STAC-23603: Restoring Settings #6

viliakov · 2025-11-18T08:48:22Z

This PR adds Settings (Configuration of SUSE Observability instance stored in Stackgraph) backup/restore functionality to the StackState Backup CLI.

New Commands

`settings list`

Lists available backups from Minio S3 storage.

Example:

❯ go run main.go settings list --namespace stac-23374-ha
Setting up port-forward to suse-observability-minio:9000 in namespace stac-23374-ha...
✓ Port-forward established successfully
Listing Settings backups in bucket 'sts-configuration-backup'...
NAME                          LAST MODIFIED            SIZE
sts-backup-20251118-0827.sty  2025-11-18 08:28:29 UTC  1MiB
sts-backup-20251117-1237.sty  2025-11-17 12:38:21 UTC  1MiB
sts-backup-20251117-1236.sty  2025-11-17 12:37:22 UTC  1MiB

`settings restore`

Restores a backup from Minio S3 storage with automatic deployment scaling and Kubernetes job
orchestration.

Restore Workflow

When you run stackgraph restore, the CLI performs the following steps:

Backup Selection
- If --latest flag is specified: Automatically fetches the most recent backup from Minio
- If --archive flag is specified: Uses the explicitly provided archive name
User Confirmation (unless --yes is used)
- Warns that restore will PURGE all existing Stackgraph data
- Displays backup file and namespace
- Prompts for confirmation: Do you want to continue? (yes/no):
- Use --yes or -y flag to skip confirmation (useful for automation)
Scale Down Deployments
- Identifies and scales down affected deployments to zero replicas
- Waits for all pods to terminate gracefully
- Stores original replica counts for restoration
Create Kubernetes Resources
- ConfigMap: Contains the restore script and configuration
- Secret: Mounts Minio credentials for S3 access
Job Execution (conditional)
- If --background flag is NOT set:
- Waits for the Kubernetes Job to complete
- Streams job logs to stdout in real-time
- Reports success/failure status
  - If --background flag IS set:
  - Creates the job and returns immediately
- User can monitor job status separately with kubectl
Scale Up Deployments
- Restores deployments to their original replica counts
- Automatically triggered after job completion (or immediately if --background is used)
Cleanup
- Kubernetes Job is automatically cleaned up via TTL (10 minutes after completion)
- PVC remains for troubleshooting and is cleaned up in the next restore

Usage

Usage:
sts-backup settings restore [flags]

Flags:
--archive string Specific archive name to restore (e.g., sts-backup-20251117-1404.sty)
--background Run restore job in background without waiting for completion
-h, --help help for restore
--latest Restore from the most recent backup
-y, --yes Skip confirmation prompt

Example 1: Restore with Background Execution (Interactive).

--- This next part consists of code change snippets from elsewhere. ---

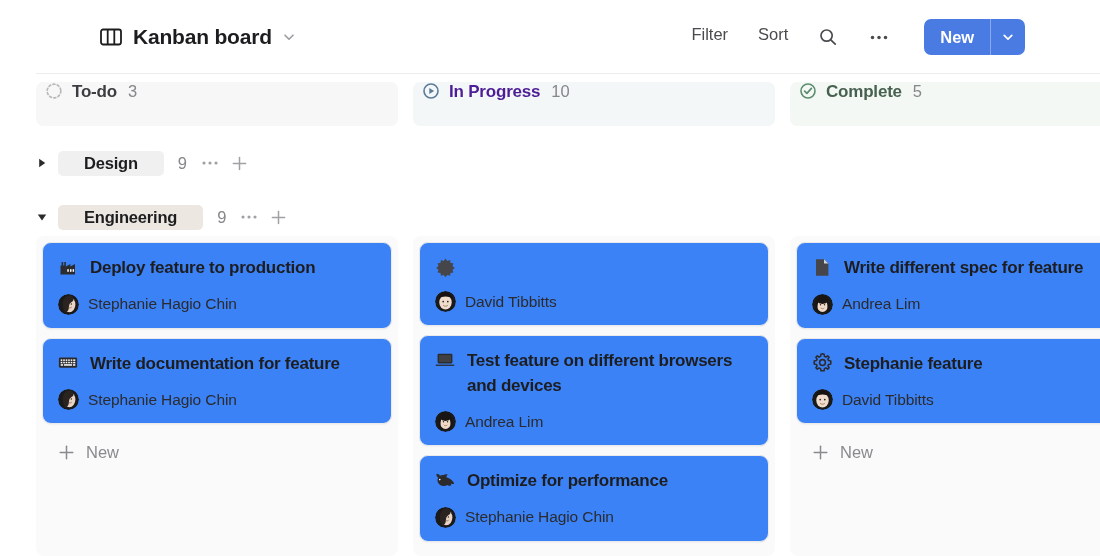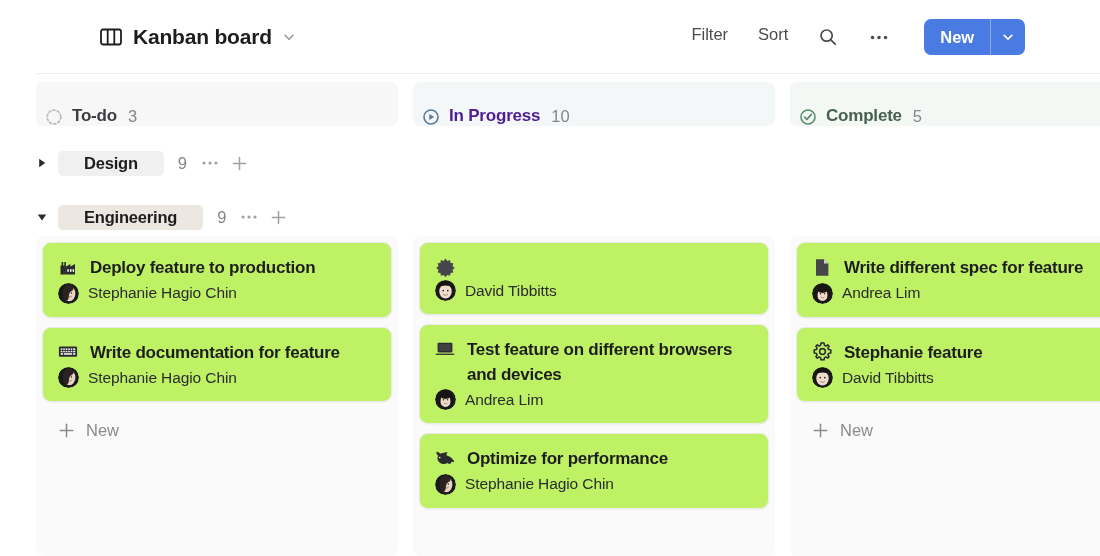"To-do" .col-head { align-items: flex-end -> flex-start }
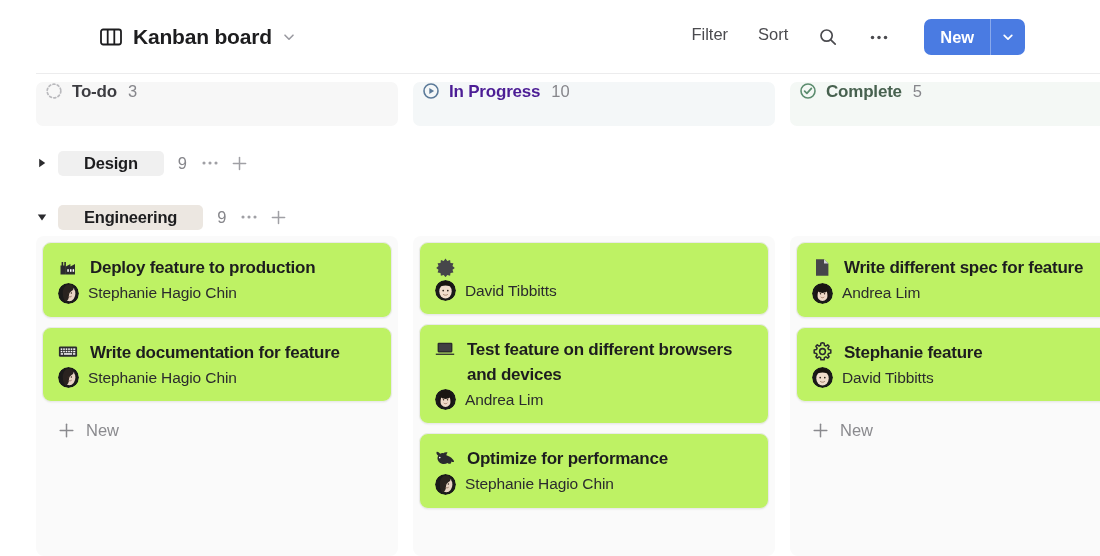"Deploy feature to production" .card { background: #bef264 -> #3b82f6 }
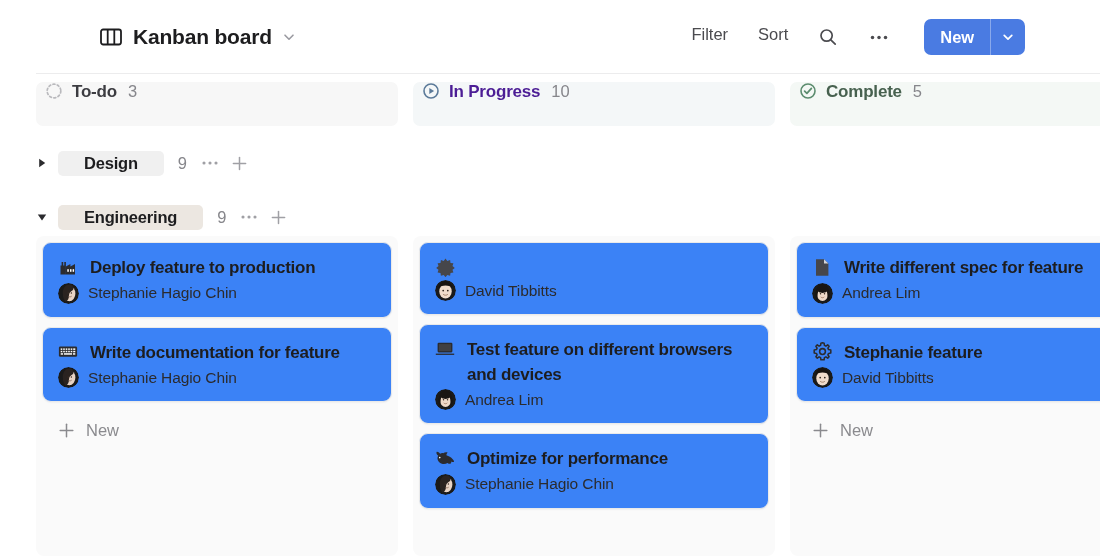"Stephanie Hagio Chin" .card-assignee { margin-top: 2px -> 13px }
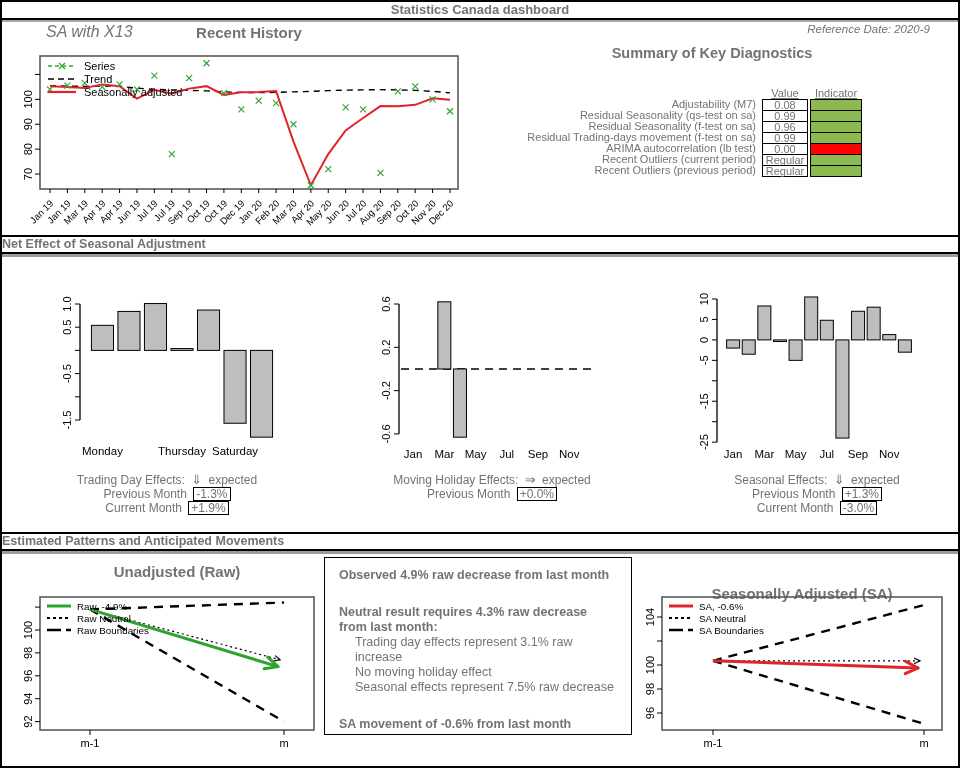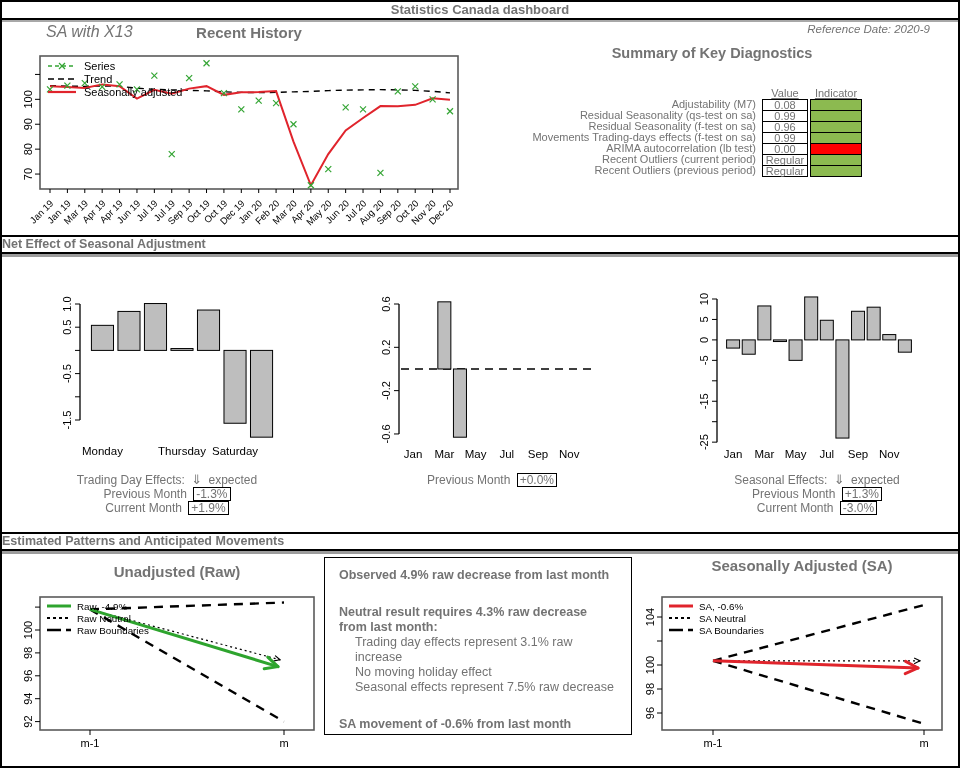"Movements Trading-days effects (f-test" div.dc-label { text: Movements Trading-days effects -> Residual Trading-days movement }
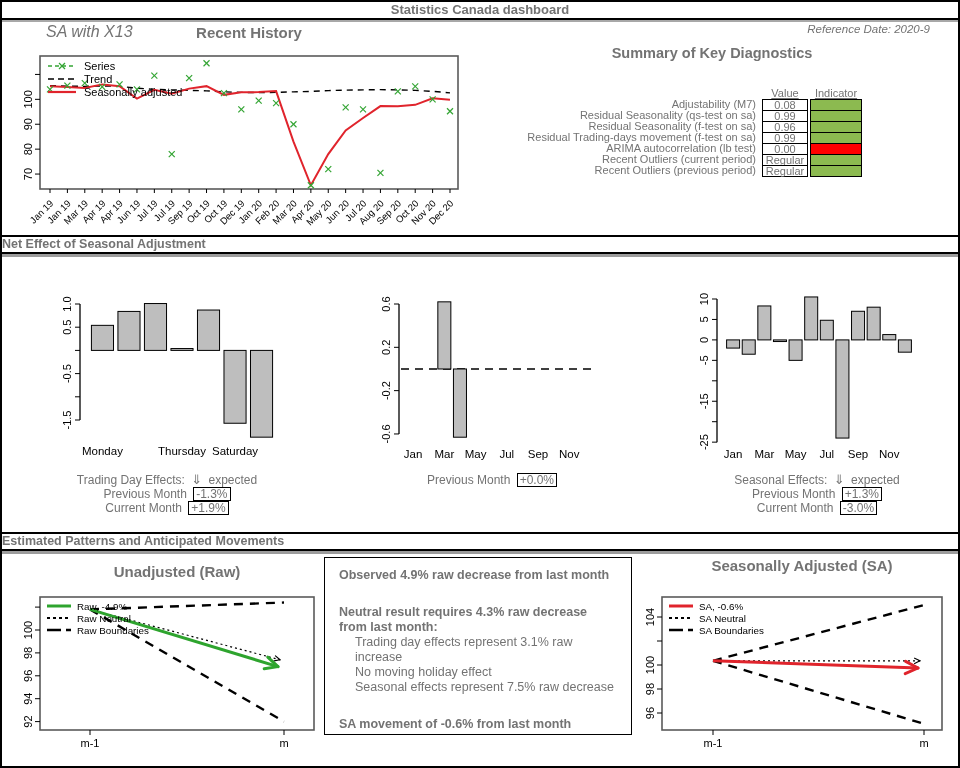"Moving Holiday Effects: ⇒ expected" div { html: none -> <div> <span>Moving Holiday Effects:</span> <span>⇒</span> <span>expected</span> </div> }
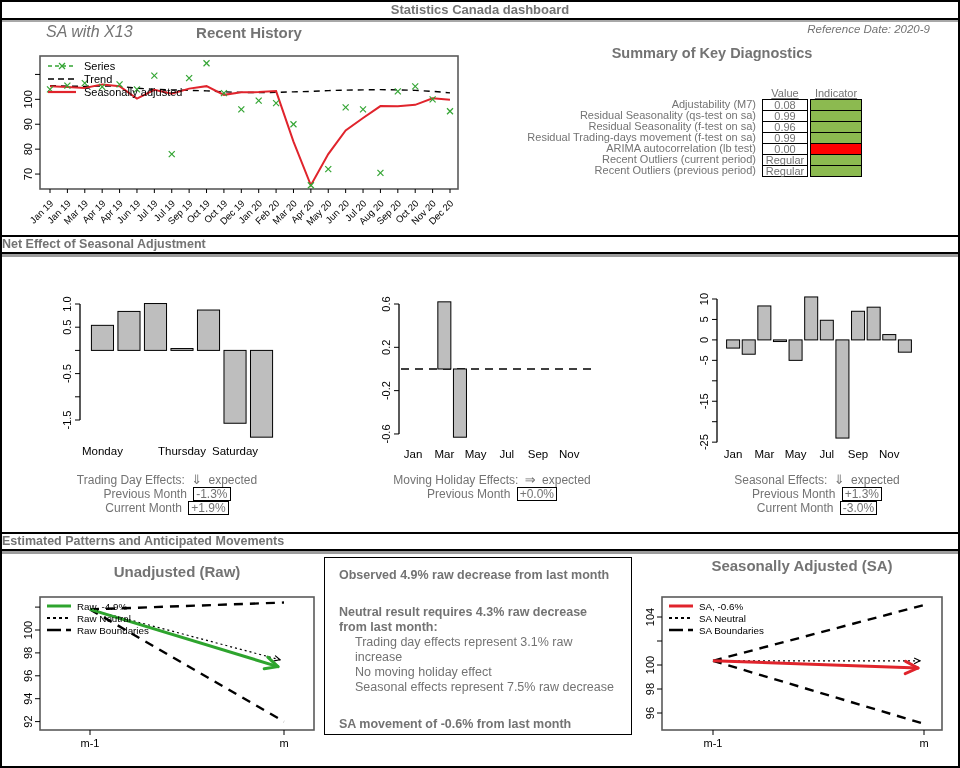"Seasonally Adjusted (SA)" div.abs { top: 555px -> 583px }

❯ go run main.go settings restore --namespace stac-23374-ha --archive sts-backup-20251117-1237.sty --background

Warning: WARNING: Restoring from backup will PURGE all existing Stackgraph (Topology) data!
Warning: This operation cannot be undone.

Backup to restore: sts-backup-20251117-1237.sty
Namespace: stac-23374-ha

Do you want to continue? (yes/no): yes

Scaling down deployments (selector: stackstate.com/connects-to-stackgraph=true)...
✓ Scaled down 9 deployment(s):
  - suse-observability-api (replicas: 1 -> 0)
  - suse-observability-authorization-sync (replicas: 1 -> 0)
  - suse-observability-checks (replicas: 1 -> 0)
  - suse-observability-health-sync (replicas: 1 -> 0)
  - suse-observability-initializer (replicas: 1 -> 0)
  - suse-observability-notification (replicas: 1 -> 0)
  - suse-observability-slicing (replicas: 1 -> 0)
  - suse-observability-state (replicas: 1 -> 0)
  - suse-observability-sync (replicas: 1 -> 0)
✓ Scaled down 0 statefulsets(s):
Waiting for pods to terminate...
Waiting for 2 pod(s) to terminate...
Waiting for 1 pod(s) to terminate...
Waiting for 1 pod(s) to terminate...
Waiting for 1 pod(s) to terminate...
Waiting for 1 pod(s) to terminate...
Waiting for 1 pod(s) to terminate...
Waiting for 1 pod(s) to terminate...
✓ All pods have terminated

Ensuring backup scripts ConfigMap exists...
✓ Backup scripts ConfigMap ready
Ensuring Minio keys secret exists...
✓ Minio keys secret ready

Creating restore job for backup: sts-backup-20251117-1237.sty
✓ Restore job created: settings-restore-20251118t093301

Job is running in background: settings-restore-20251118t093301

Monitoring commands:
  kubectl logs --follow job/settings-restore-20251118t093301 -n stac-23374-ha
  kubectl get job settings-restore-20251118t093301 -n stac-23374-ha

To wait for completion, scaling up the necessary deployments and cleanup, run:
  sts-backup settings check-and-finalize --job settings-restore-20251118t093301 --wait -n stac-23374-ha

Example 2: Restore Latest Backup with automatic approval

❯ go run main.go settings restore --namespace stac-23374-nonha --latest --yes
Finding latest backup...
Setting up port-forward to suse-observability-minio:9000 in namespace stac-23374-nonha...
✓ Port-forward established successfully
Using latest backup: sts-backup-20251117-1404.sty

Scaling down deployments (selector: stackstate.com/connects-to-stackgraph=true)...
✓ Scaled down 1 deployment(s):
  - suse-observability-server (replicas: 1 -> 0)
✓ Scaled down 0 statefulsets(s):
Waiting for pods to terminate...
Waiting for 1 pod(s) to terminate...
Waiting for 1 pod(s) to terminate...
Waiting for 1 pod(s) to terminate...
Waiting for 1 pod(s) to terminate...
Waiting for 1 pod(s) to terminate...
Waiting for 1 pod(s) to terminate...
Waiting for 1 pod(s) to terminate...
Waiting for 1 pod(s) to terminate...
✓ All pods have terminated

Ensuring backup scripts ConfigMap exists...
✓ Backup scripts ConfigMap ready
Ensuring Minio keys secret exists...
✓ Minio keys secret ready

Creating restore job for backup: sts-backup-20251117-1404.sty
✓ Restore job created: settings-restore-20251118t093651

Waiting for restore job to complete (this may take significant amount of time depending on the archive size)...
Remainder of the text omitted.